# Entries supplied
--------
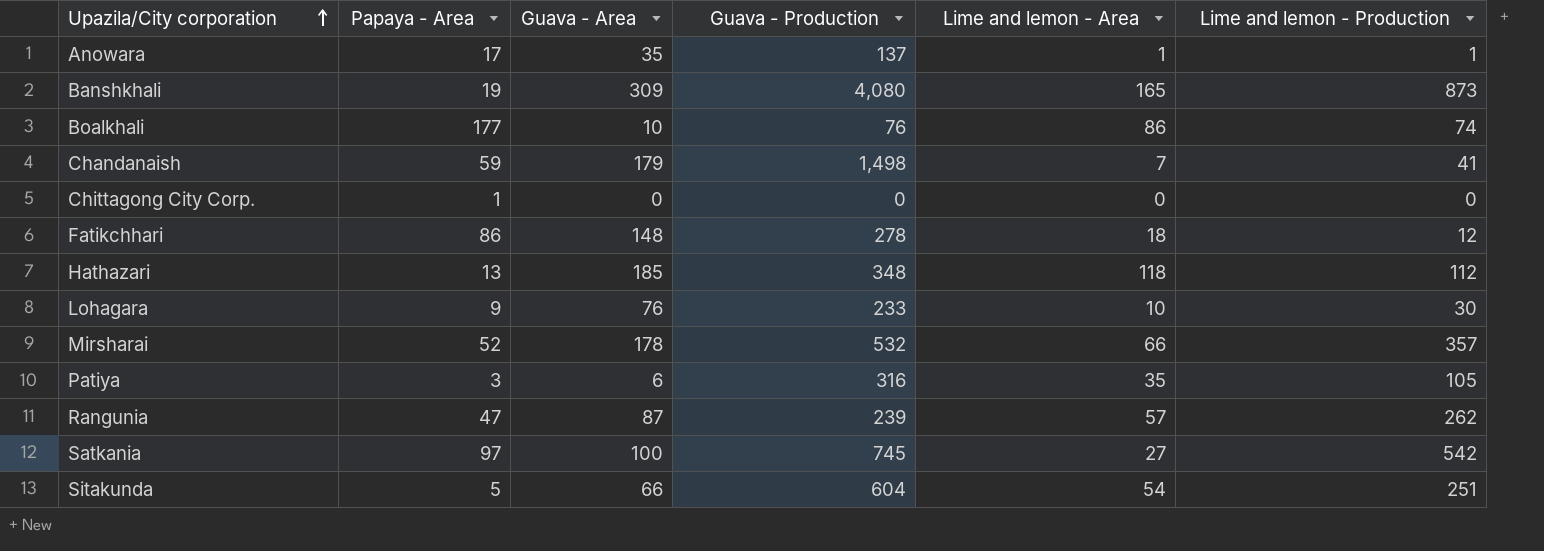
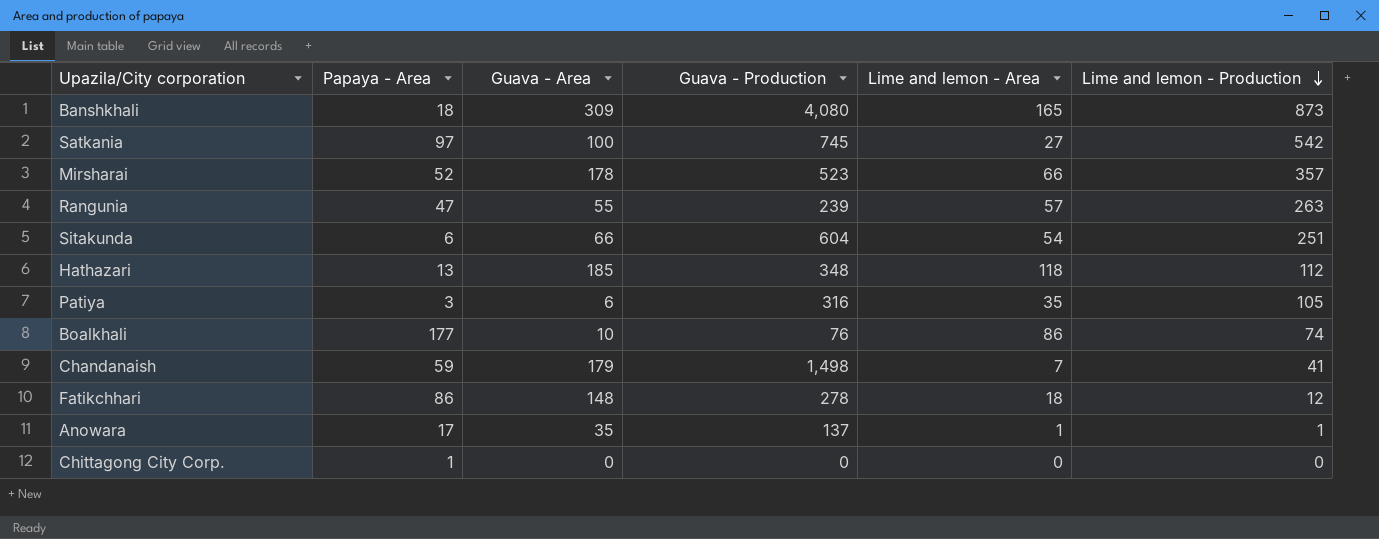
row order: Upazila/City corporation ascending -> Lime and lemon - Production descending
row Lohagara: 9 | 76 | 233 | 10 | 30 -> none
Banshkhali | Papaya - Area: 19 -> 18
Mirsharai | Guava - Production: 532 -> 523
Rangunia | Guava - Area: 87 -> 55
Rangunia | Lime and lemon - Production: 262 -> 263
Sitakunda | Papaya - Area: 5 -> 6

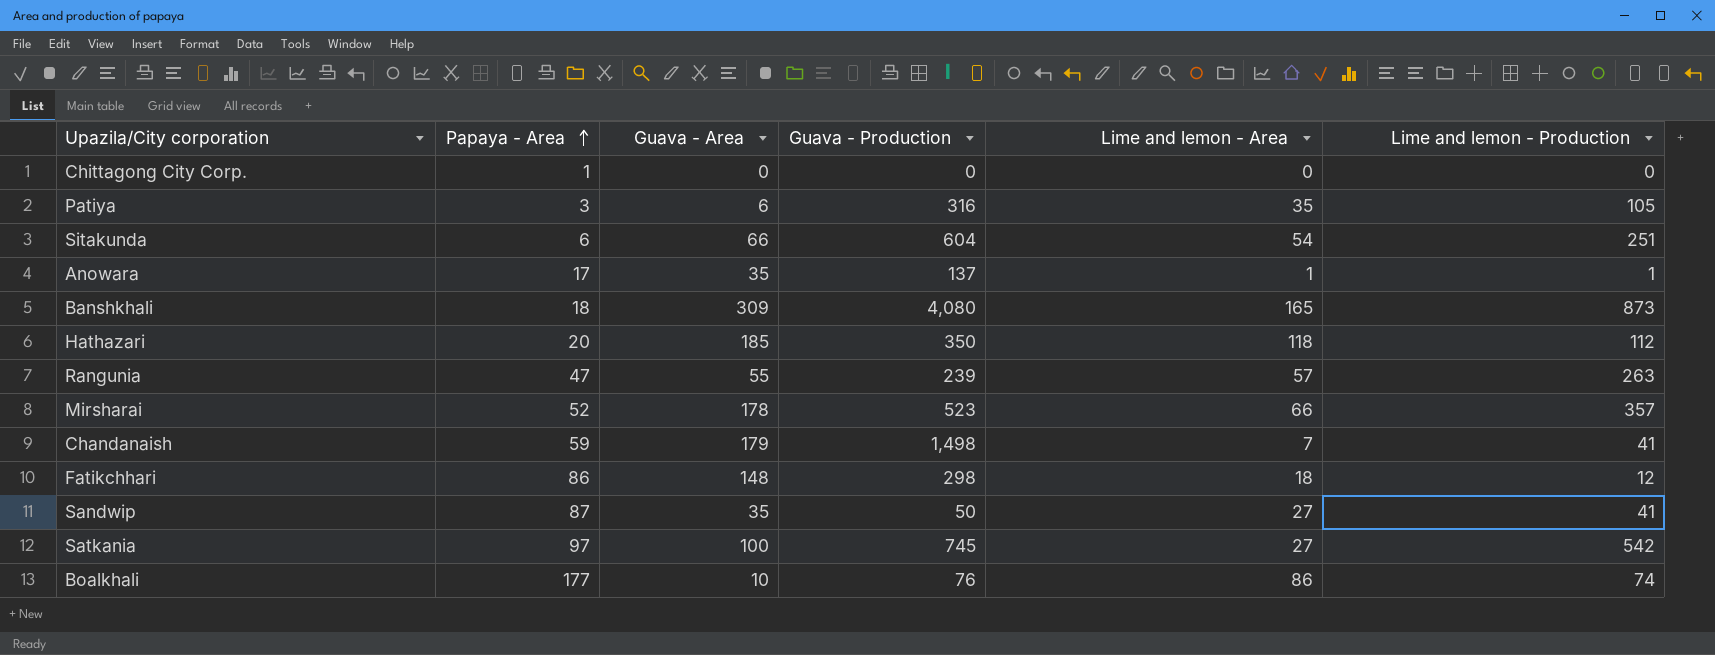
row order: Lime and lemon - Production descending -> Papaya - Area ascending
Hathazari | Papaya - Area: 13 -> 20
Hathazari | Guava - Production: 348 -> 350
Fatikchhari | Guava - Production: 278 -> 298
row Sandwip: none -> 87 | 35 | 50 | 27 | 41

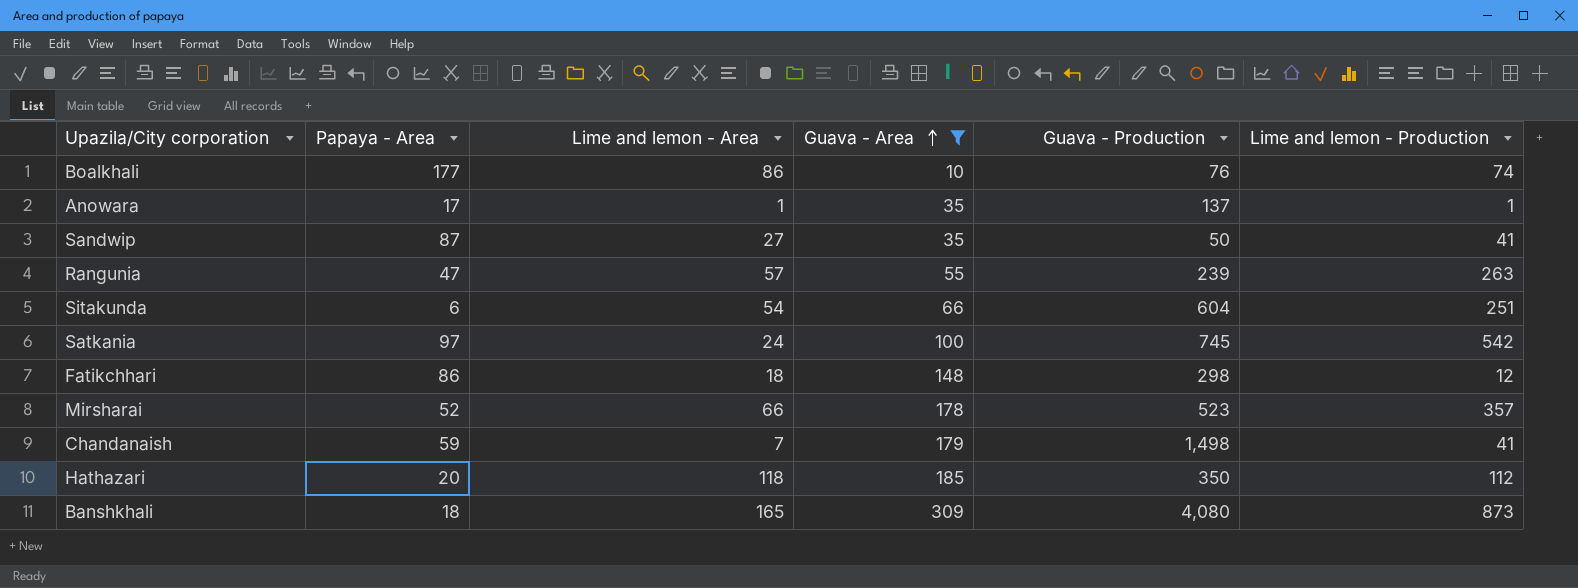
filter: none -> Guava - Area >= 10
row order: Papaya - Area ascending -> Guava - Area ascending
column Lime and lemon - Area | position: 5 -> 3
Satkania | Lime and lemon - Area: 27 -> 24

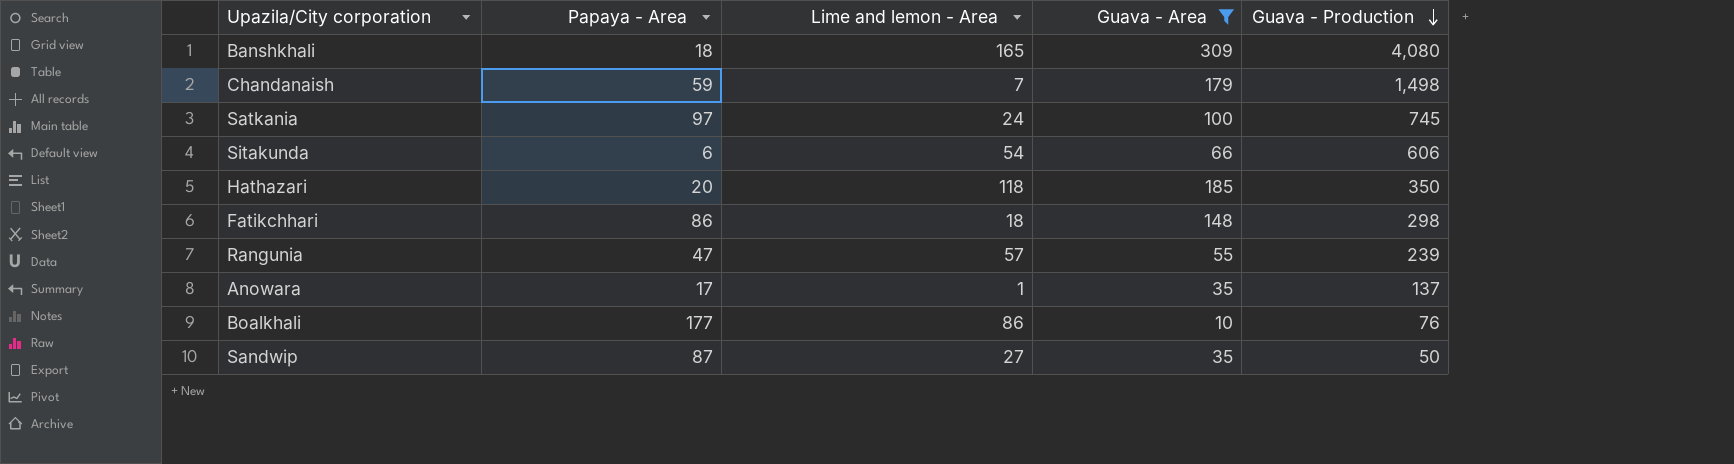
row order: Guava - Area ascending -> Guava - Production descending
column Lime and lemon - Production | position: 6 -> none
row Mirsharai: 52 | 66 | 178 | 523 | 357 -> none
Sitakunda | Guava - Production: 604 -> 606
--------
# Your assignment
Line by line, check the data above for the word "Mirsharai" and state how many lines contain it. Give only the number.

# Solution to the problem
2